**ACTION ITEM:** Look below for the line containing "mix | month_VaR95: -4.2% -> -3.1%" and the line containing "short_if_neg_day | month_avg_neg: -2.8%", then set down both and every line between them exactly, without pictures.

**MATERIAL TO PROCESS:**

Content starts

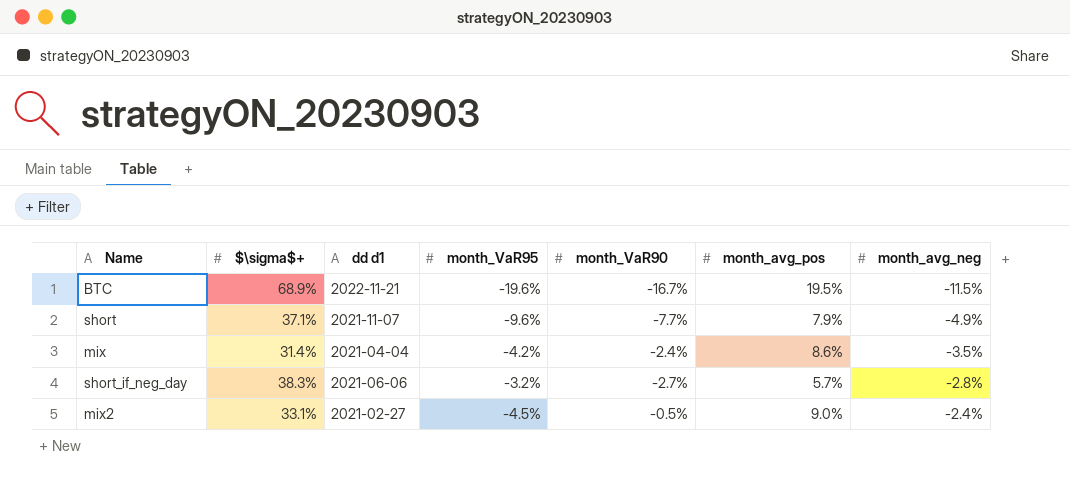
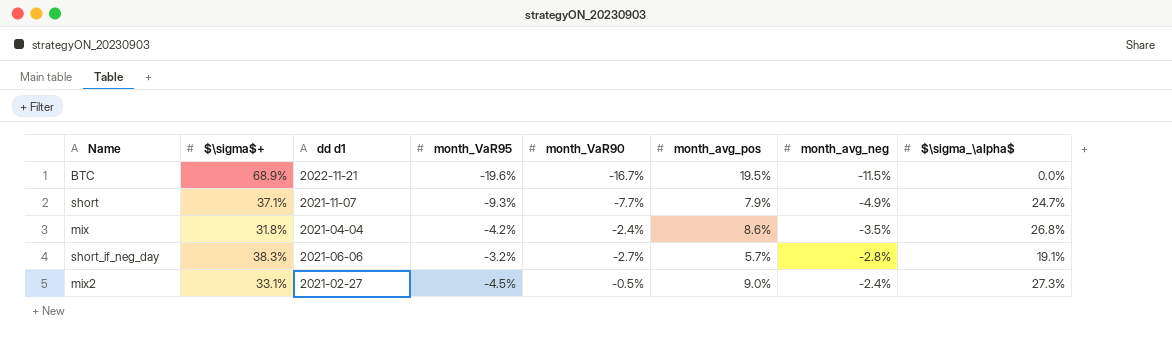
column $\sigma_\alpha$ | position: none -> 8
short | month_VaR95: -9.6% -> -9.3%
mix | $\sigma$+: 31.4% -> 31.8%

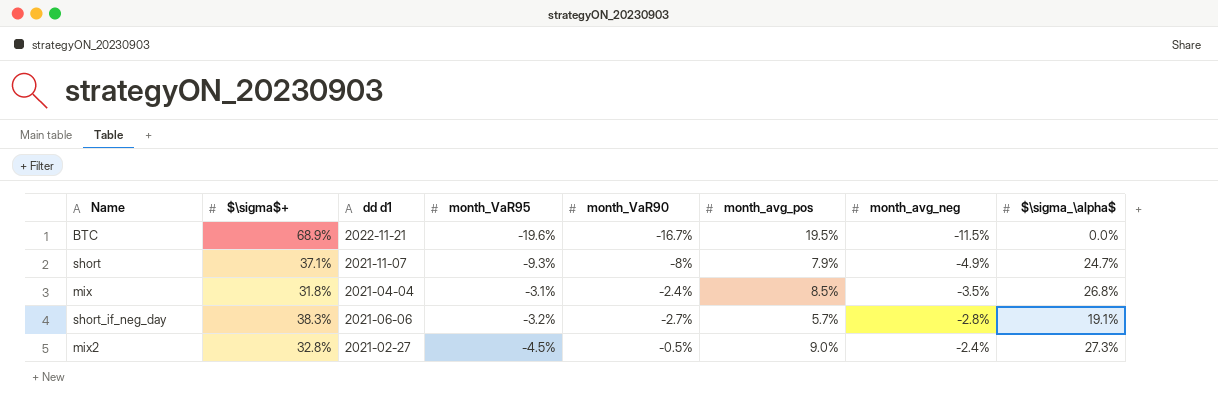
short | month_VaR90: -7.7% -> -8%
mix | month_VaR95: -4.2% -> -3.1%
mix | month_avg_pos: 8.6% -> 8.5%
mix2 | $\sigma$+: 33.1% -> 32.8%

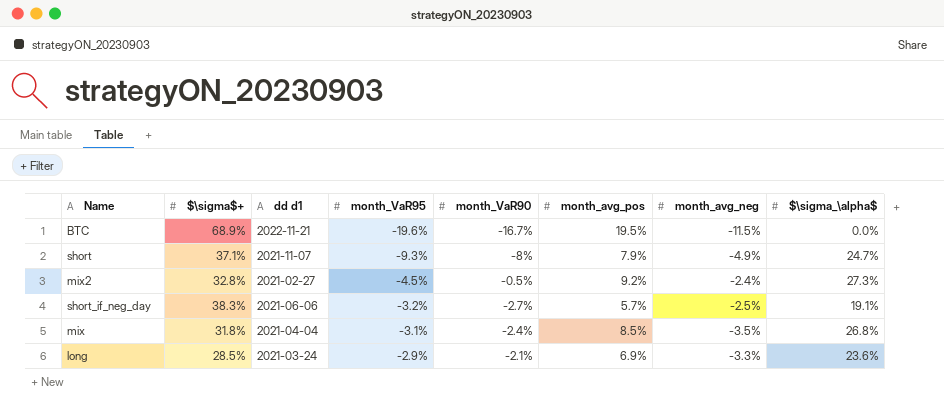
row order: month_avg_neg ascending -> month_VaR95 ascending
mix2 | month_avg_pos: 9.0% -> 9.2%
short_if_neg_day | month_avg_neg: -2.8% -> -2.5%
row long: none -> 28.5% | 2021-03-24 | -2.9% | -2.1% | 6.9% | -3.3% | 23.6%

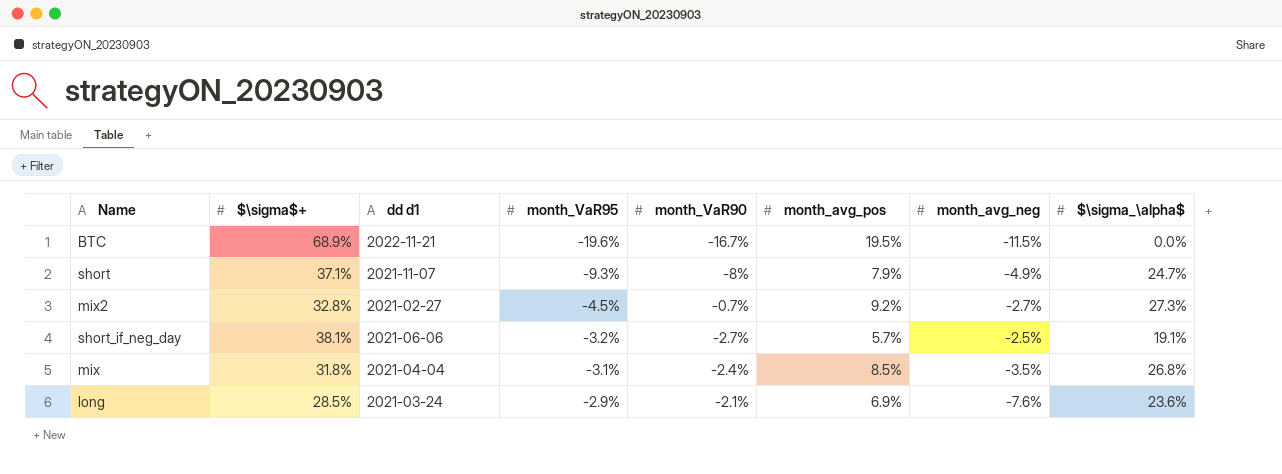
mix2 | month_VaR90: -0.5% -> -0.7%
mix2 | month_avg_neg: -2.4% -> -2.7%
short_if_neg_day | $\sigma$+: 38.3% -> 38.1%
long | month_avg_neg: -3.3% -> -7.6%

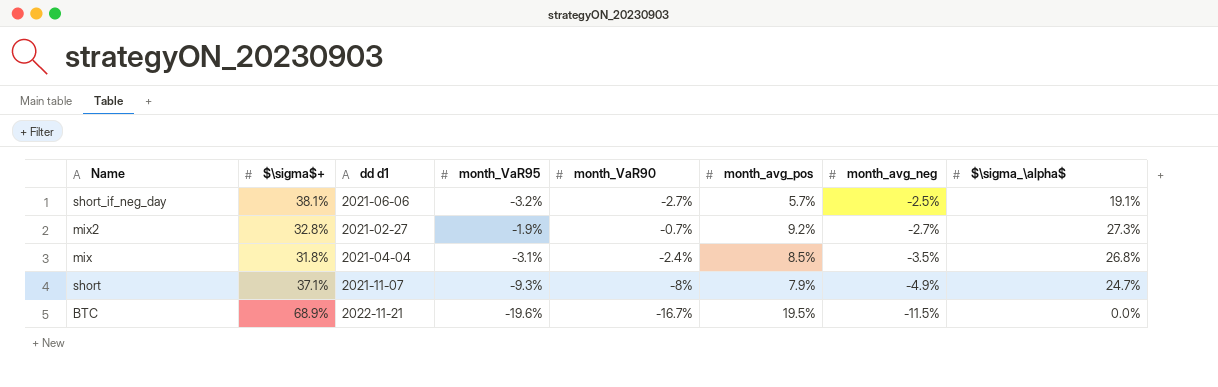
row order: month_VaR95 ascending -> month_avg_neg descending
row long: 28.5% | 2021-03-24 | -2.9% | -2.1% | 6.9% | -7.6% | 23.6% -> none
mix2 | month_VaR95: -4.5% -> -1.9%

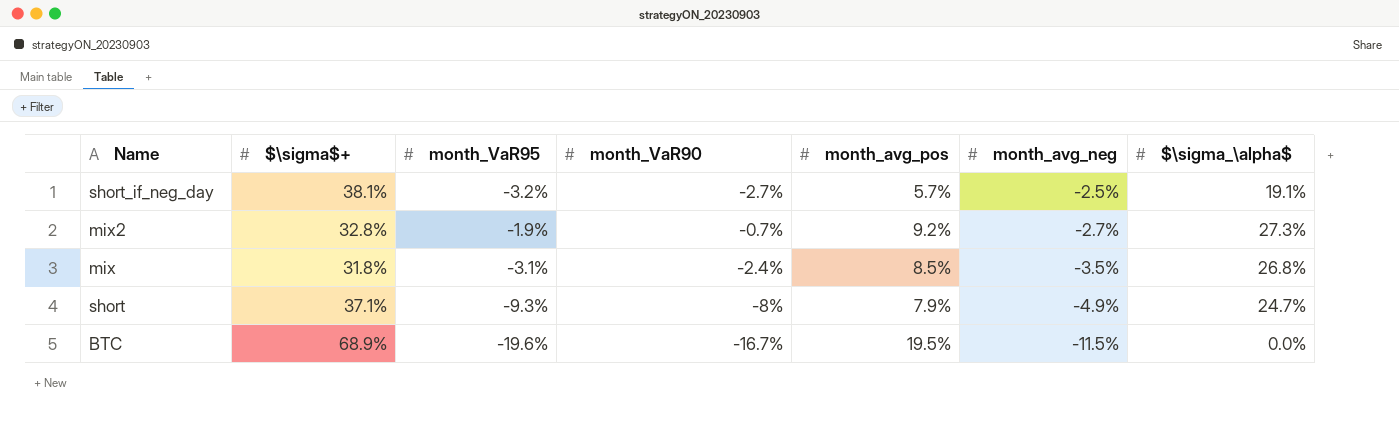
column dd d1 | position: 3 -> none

Content ends

**SOLUTION TO THE PROBLEM:**
mix | month_VaR95: -4.2% -> -3.1%
mix | month_avg_pos: 8.6% -> 8.5%
mix2 | $\sigma$+: 33.1% -> 32.8%

row order: month_avg_neg ascending -> month_VaR95 ascending
mix2 | month_avg_pos: 9.0% -> 9.2%
short_if_neg_day | month_avg_neg: -2.8% -> -2.5%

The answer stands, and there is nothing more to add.